**Web interface edit records:**
○ ○ ○ ○ ○

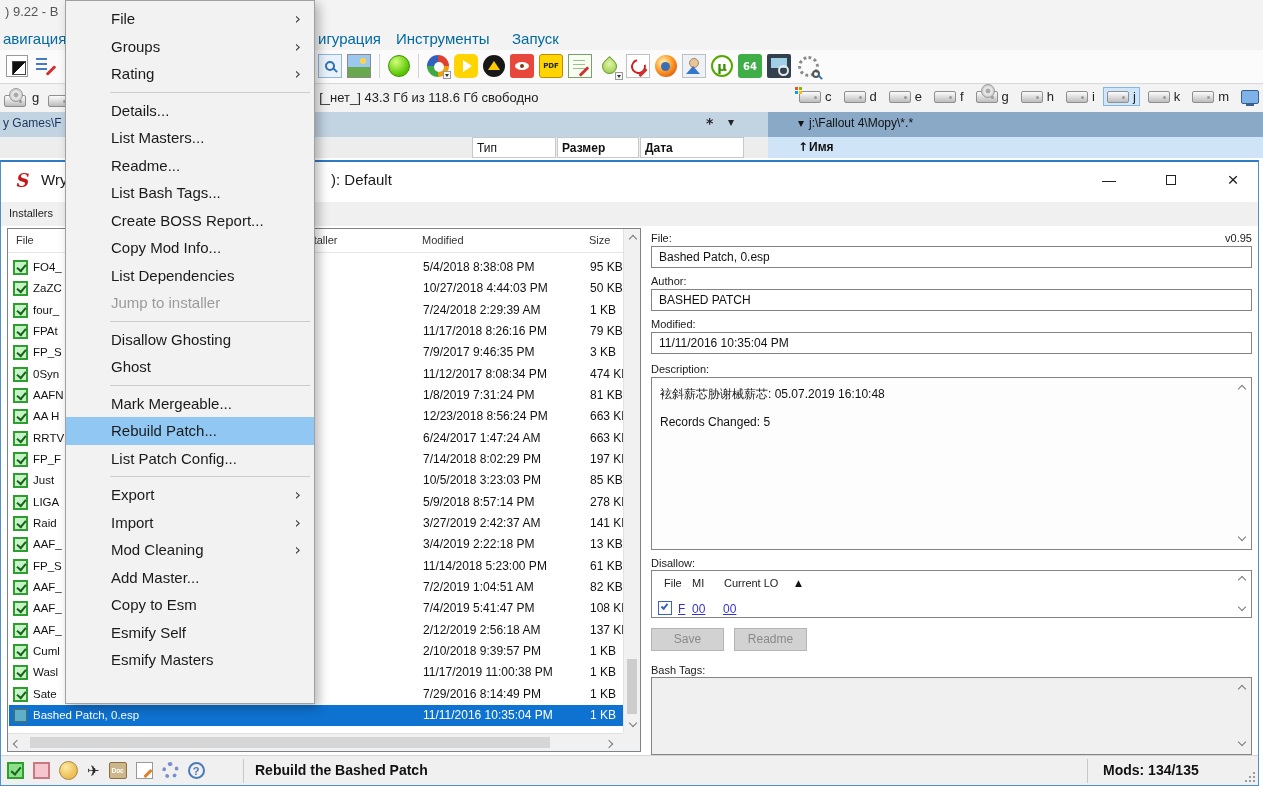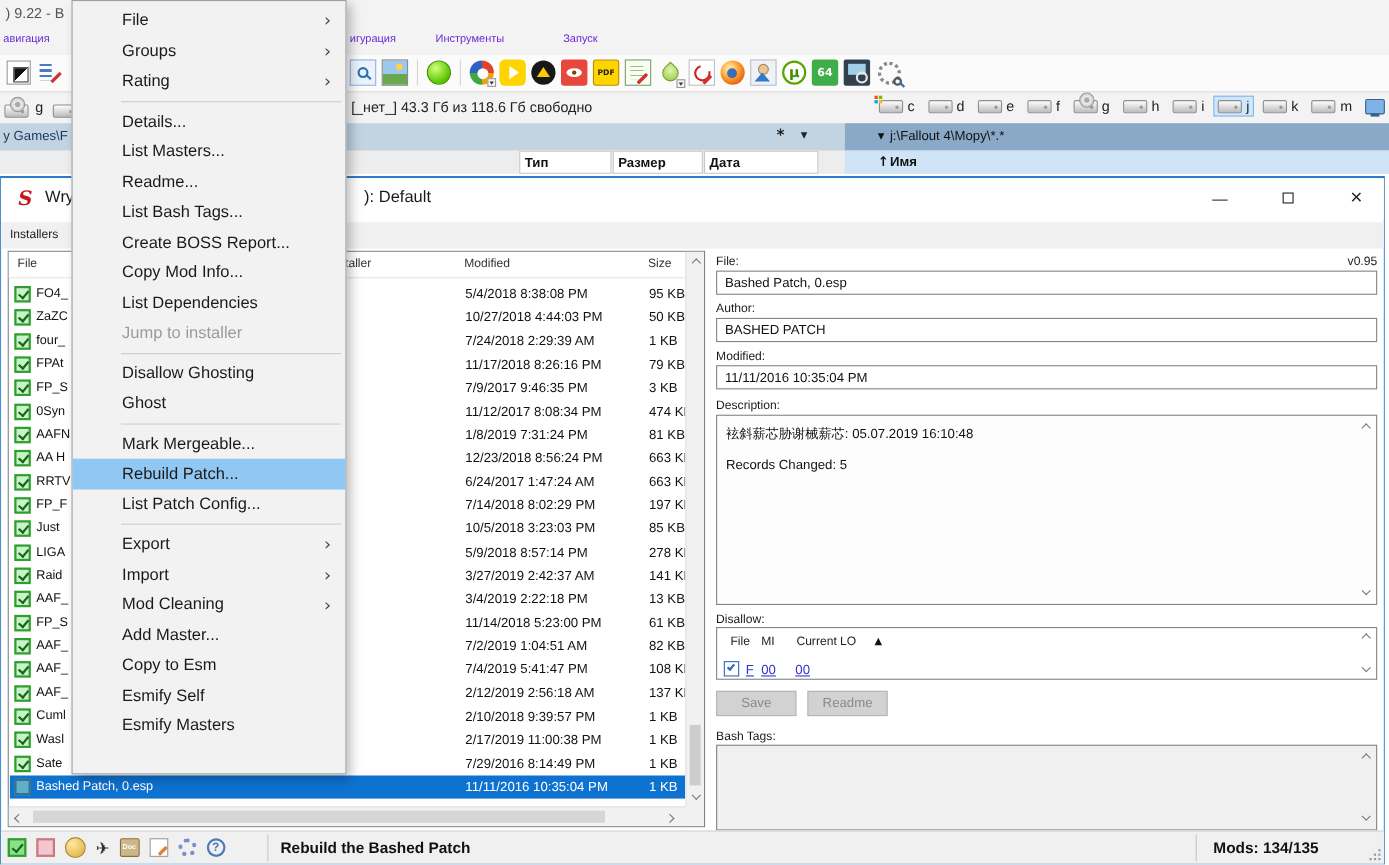--- a/index.html
+++ b/index.html
@@ -4,21 +4,21 @@
 <style>
   *{margin:0;padding:0;box-sizing:border-box}
   body{font-family:"Liberation Sans","DejaVu Sans",sans-serif;background:#fff}
   #stage{position:relative;width:1263px;height:786px;overflow:hidden;background:#fff}
 
   
   #bg{position:absolute;left:0;top:0;width:1263px;height:144px;background:#f1f1f1}
   .bg-titlebar{position:absolute;left:0;top:0;width:100%;height:26px;background:#f3f3f3}
   .bg-titlebar span{position:absolute;left:5px;top:4px;font-size:13px;color:#555}
   .bg-menubar{position:absolute;left:0;top:26px;width:100%;height:24px;background:#f3f3f3}
-  .bg-menubar span{position:absolute;top:4px;font-size:10px;color:#6d28d9}
+  .bg-menubar span{position:absolute;top:4px;font-size:15px;color:#0369a1}
   .bg-toolbar{position:absolute;left:0;top:50px;width:100%;height:34px;background:#fbfbfb;border-bottom:1px solid #d9d9d9}
   .tb-flex{position:absolute;top:4px;display:flex;align-items:center;gap:5px}
   .tsep{width:1px;height:24px;background:#d4d4d4;margin:0 3px}
   .icon24{position:relative;width:24px;height:24px;display:inline-flex;align-items:center;justify-content:center;font:bold 10px "DejaVu Sans",sans-serif;flex:0 0 auto}
   .bg-driverow{position:absolute;left:0;top:85px;width:100%;height:27px;background:#f3f3f3}
   .bg-pathrow{position:absolute;left:0;top:112px;width:100%;height:25px}
   .bg-colrow{position:absolute;left:0;top:137px;width:100%;height:21px;background:#ededed}
 
   
   .tb-bw{width:22px;height:22px;background:#fff;border:1px solid #9a9a9a}
@@ -264,21 +264,21 @@
         <span class="g" style="position:absolute;left:728px;top:3px;font-size:12px;color:#222">▾</span>
       </div>
       <div style="position:absolute;left:768px;top:0;width:495px;height:25px;background:#89a9c7">
         <span class="g" style="position:absolute;left:30px;top:4px;font-size:12px;color:#111">▾</span>
         <span style="position:absolute;left:41px;top:4px;font-size:12px;color:#111">j:\Fallout 4\Mopy\*.*</span>
       </div>
     </div>
 
     <div class="bg-colrow">
       <div style="position:absolute;left:472px;top:0;width:84px;height:21px;background:#fff;border:1px solid #c8c8c8">
-        <span style="position:absolute;left:4px;top:3px;font-size:12px;font-weight:bold;color:#111">Тип</span>
+        <span style="position:absolute;left:4px;top:3px;font-size:12px;font-weight:normal;color:#111">Тип</span>
       </div>
       <div style="position:absolute;left:557px;top:0;width:82px;height:21px;background:#fff;border:1px solid #c8c8c8">
         <span style="position:absolute;left:4px;top:3px;font-size:12px;font-weight:bold;color:#111">Размер</span>
       </div>
       <div style="position:absolute;left:640px;top:0;width:104px;height:21px;background:#fff;border:1px solid #c8c8c8">
         <span style="position:absolute;left:4px;top:3px;font-size:12px;font-weight:bold;color:#111">Дата</span>
       </div>
       <div style="position:absolute;left:768px;top:0;width:495px;height:21px;background:#cfe4f7">
         <span class="g" style="position:absolute;left:30px;top:3px;font-size:12px;font-weight:bold;color:#111">↑</span>
         <span style="position:absolute;left:41px;top:3px;font-size:12px;font-weight:bold;color:#111">Имя</span>
@@ -421,21 +421,21 @@
             </div>
             <div class="mod-row" style="top: 387.94px;">
               <span class="cb cb-on"></span>
               <span class="c-name">Cuml</span>
               <span class="c-mod">2/10/2018 9:39:57 PM</span>
               <span class="c-size">1 KB</span>
             </div>
             <div class="mod-row" style="top: 409.27px;">
               <span class="cb cb-on"></span>
               <span class="c-name">Wasl</span>
-              <span class="c-mod">2/17/2019 11:00:38 PM</span>
+              <span class="c-mod">11/17/2019 11:00:38 PM</span>
               <span class="c-size">1 KB</span>
             </div>
             <div class="mod-row" style="top: 430.6px;">
               <span class="cb cb-on"></span>
               <span class="c-name">Sate</span>
               <span class="c-mod">7/29/2016 8:14:49 PM</span>
               <span class="c-size">1 KB</span>
             </div>
             <div class="mod-row sel" style="top: 451.93px;">
               <span class="cb cb-sel"></span>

○ ○ ○ ○ ○

**Problem to solve:** Provide the number of lines above in which the word "weight" appears, with no further words.

**Answer space:** 6